This benchmark represents the sum of the processing time of DFT and IDFT. The unit of time is microseconds. Column of "FFTW3" is the processing time of FFTW Vestion 3.3.8. Column of "OOURA" is the processing time of OOURA's FFT Package. Column of "SimpleFFT" is the processing time of Cooley-Tukey algorithm.

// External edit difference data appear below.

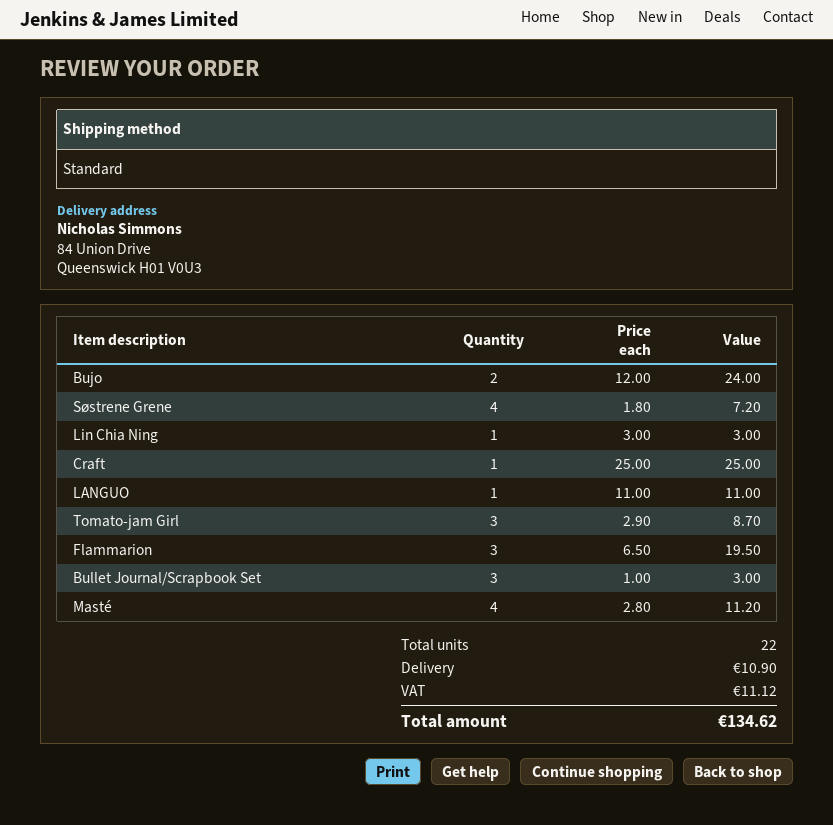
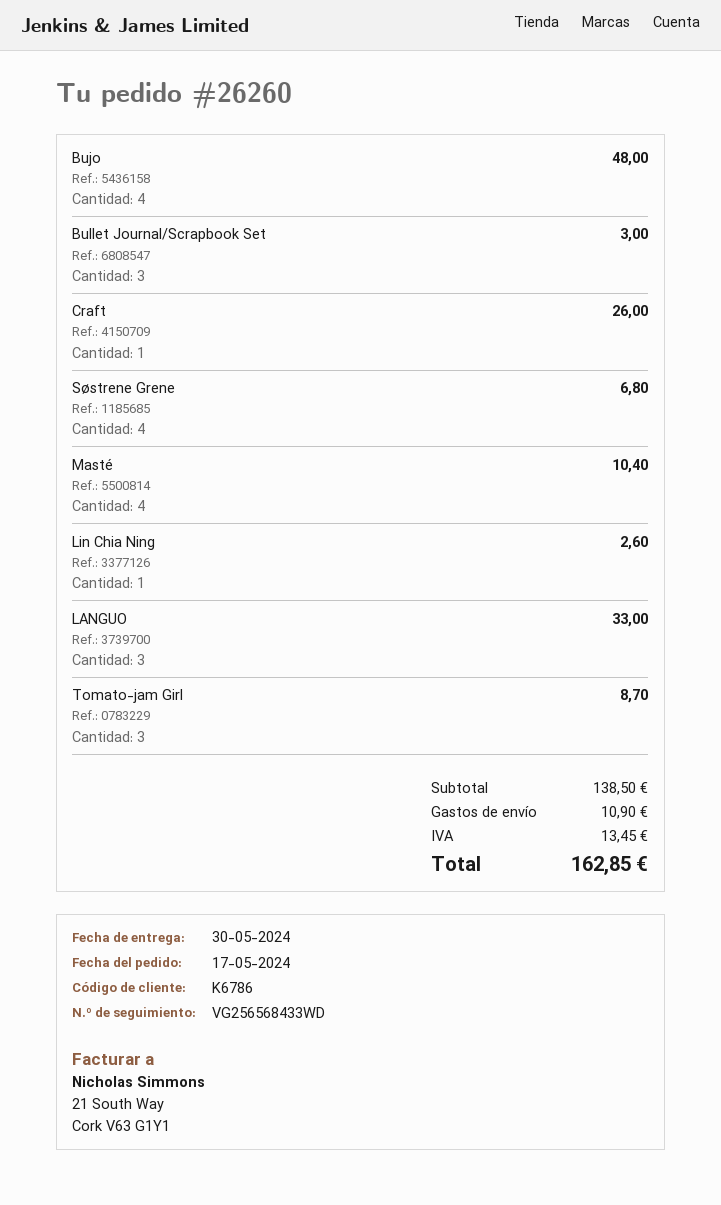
Bujo: 2 for 24.00 -> 4 for 48.00
Søstrene Grene: 4 for 7.20 -> 4 for 6.80
Lin Chia Ning: 1 for 3.00 -> 1 for 2.60
Craft: 1 for 25.00 -> 1 for 26.00
LANGUO: 1 for 11.00 -> 3 for 33.00
Flammarion: 3 for 19.50 -> none
Masté: 4 for 11.20 -> 4 for 10.40
tax: 11.12 -> 13.45
total: 134.62 -> 162.85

Column of "OTFFT" is the processing time of OTFFT. Numbers in the parentheses are the percentage against processing time of "FFTW3". Row of "Cost" is the average of the speed measure. Smaller is faster.


Next, I show the single-thread benchmark. Conditions of the benchmark are as follows.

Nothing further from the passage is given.